HÖRSELBERG (Horsel-, Hursel-, Hosel-, Oselberg): This Thuringian mountain is believed to house hell and purgatory. It is also the residence of Frau Holle (Holda), Venus, and the Loyal Eckart.

Georg Michael Pfefferkorn (1646–1732), a pastor of Freimar and Gräfentonna, said:

We need now speak of Hörselberg, which stands between Gotha and Eisenach, and about which the old monks have lied and claimed, among other things, that this mountain was part of purgatory, for souls were tortured here. They therefore gave this place the name of “Hear Souls” (Hör-Seel), and they also said this: if in the evening you smooth the ground in front of this mountain’s large cave, the next morning you will find the footprints of all manner of men and beasts, as if they had been entering and leaving. They also say the Loyal Eckart, as the peasantry calls him, lives in this mountain, and that he goes before the Furious Army to warn people of the danger. For this reason, it is said that the nearby village of Settelstädt should be called Satan-Stadt (“Satanville”). It would appear that the prince of darkness was often up to his old tricks at the time of the superstitious papacy.

imageGrimm, Deutsche Sagen, nos. 5, 7, 170, 173; Lecouteux, Phantom Armies of the Night.

HORWENDILLUS: The father of Amlethus (Hamet). Although his name is a Latinized rendering of Aurvandill (“morning star”), there is nothing mythical about him.

HÖTHERUS: This is the name that Saxo Grammaticus gives to the son of the Swedish king Hothbrodus, and he describes him as a rival with Balderus for the affections of the beautiful Nanna.
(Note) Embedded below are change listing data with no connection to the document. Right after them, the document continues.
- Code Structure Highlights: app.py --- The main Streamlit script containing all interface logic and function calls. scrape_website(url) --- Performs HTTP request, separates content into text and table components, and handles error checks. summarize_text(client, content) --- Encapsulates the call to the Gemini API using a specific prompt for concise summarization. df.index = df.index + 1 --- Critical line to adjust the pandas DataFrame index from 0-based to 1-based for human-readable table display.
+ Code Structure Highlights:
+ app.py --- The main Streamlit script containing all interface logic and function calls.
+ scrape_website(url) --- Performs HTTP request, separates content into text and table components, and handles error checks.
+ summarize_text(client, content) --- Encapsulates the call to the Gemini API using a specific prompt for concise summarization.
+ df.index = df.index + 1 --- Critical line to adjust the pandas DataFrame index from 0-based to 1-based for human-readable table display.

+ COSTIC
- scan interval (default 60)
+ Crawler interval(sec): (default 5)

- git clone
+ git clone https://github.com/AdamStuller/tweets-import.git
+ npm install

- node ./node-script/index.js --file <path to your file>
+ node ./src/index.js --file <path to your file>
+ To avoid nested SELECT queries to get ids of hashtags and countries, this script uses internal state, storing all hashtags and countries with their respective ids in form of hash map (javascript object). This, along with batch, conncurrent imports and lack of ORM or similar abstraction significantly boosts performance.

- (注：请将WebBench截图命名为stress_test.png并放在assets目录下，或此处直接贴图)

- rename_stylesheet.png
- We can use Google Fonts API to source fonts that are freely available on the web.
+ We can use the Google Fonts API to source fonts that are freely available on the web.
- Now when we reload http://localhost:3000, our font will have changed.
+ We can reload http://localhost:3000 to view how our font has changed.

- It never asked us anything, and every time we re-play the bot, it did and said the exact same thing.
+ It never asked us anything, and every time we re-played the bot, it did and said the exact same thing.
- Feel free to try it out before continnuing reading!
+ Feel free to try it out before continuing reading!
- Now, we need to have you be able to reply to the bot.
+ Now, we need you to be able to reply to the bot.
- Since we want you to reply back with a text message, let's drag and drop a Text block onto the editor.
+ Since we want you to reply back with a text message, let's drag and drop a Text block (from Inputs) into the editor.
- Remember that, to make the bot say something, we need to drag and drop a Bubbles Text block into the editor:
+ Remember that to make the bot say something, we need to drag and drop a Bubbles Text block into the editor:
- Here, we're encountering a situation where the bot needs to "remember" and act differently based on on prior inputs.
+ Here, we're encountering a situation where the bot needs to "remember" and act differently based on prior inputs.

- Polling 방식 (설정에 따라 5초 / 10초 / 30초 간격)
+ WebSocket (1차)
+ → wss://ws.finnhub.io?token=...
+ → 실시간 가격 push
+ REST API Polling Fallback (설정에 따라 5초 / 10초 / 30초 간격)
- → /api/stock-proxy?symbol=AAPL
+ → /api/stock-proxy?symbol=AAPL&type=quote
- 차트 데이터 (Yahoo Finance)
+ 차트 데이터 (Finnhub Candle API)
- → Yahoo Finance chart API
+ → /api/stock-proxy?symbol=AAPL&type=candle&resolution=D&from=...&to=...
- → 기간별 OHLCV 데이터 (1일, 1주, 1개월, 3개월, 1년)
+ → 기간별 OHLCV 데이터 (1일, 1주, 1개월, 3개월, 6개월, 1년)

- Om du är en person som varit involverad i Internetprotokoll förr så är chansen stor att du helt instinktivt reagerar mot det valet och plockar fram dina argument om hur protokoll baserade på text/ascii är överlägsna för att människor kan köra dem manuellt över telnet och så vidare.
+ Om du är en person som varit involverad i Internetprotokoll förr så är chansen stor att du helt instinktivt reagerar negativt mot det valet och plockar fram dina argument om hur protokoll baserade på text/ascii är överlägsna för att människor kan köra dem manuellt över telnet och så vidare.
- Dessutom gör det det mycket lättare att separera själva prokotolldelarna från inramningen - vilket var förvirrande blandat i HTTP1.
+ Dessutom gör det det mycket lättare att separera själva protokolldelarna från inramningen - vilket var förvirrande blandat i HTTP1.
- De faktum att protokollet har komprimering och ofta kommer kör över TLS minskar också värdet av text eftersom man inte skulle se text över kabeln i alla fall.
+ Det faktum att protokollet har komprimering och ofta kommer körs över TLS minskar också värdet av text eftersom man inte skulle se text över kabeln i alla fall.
Hötherus married Nanna and killed Balderus before perishing at the hands of Bous. Hötherus is identical to the god Höðr, but Saxo euhemerized him.

HOUSEHOLD/PLACE SPIRITS: In folk beliefs and mythology every dwelling is supposed to be under the protection of a spirit. This could be a land spirit whose good will was earned by inviting it to take up residence, or a dead ancestor since the good dead were once buried inside the house. In more recent Scandinavian traditions, it is said that the first inhabitant of the house will transform into a spirit when he or she dies. We thus find among the Germanic peoples a notion similar to that of the Roman manes, penates, and lares. These house spirits are called cofgodas in Old English, which means “the gods of the house.”

A word with a similar sense is the German Kobold, which literally means “he who rules over the room”—in other words, “he who rules over the house,” since ancient dwellings formerly consisted of only one room. Tenth-century glosses in Old High German have given us the names ingoumo and ingesind as translations of the Latin penates and lares. As it happens, ingesind can be translated as “servant,” which is also the designation of a French sprite. We have the valuable testimony of the Cistercian monk Rudolf of Silesia, who was active between 1230 and 1250, which gives us an extremely ancient name: “In the new homes, or in the houses where they have just moved in, they bury pots filled with various things in different corners and sometimes even behind the hearth for the household gods they call stetewaldiu.”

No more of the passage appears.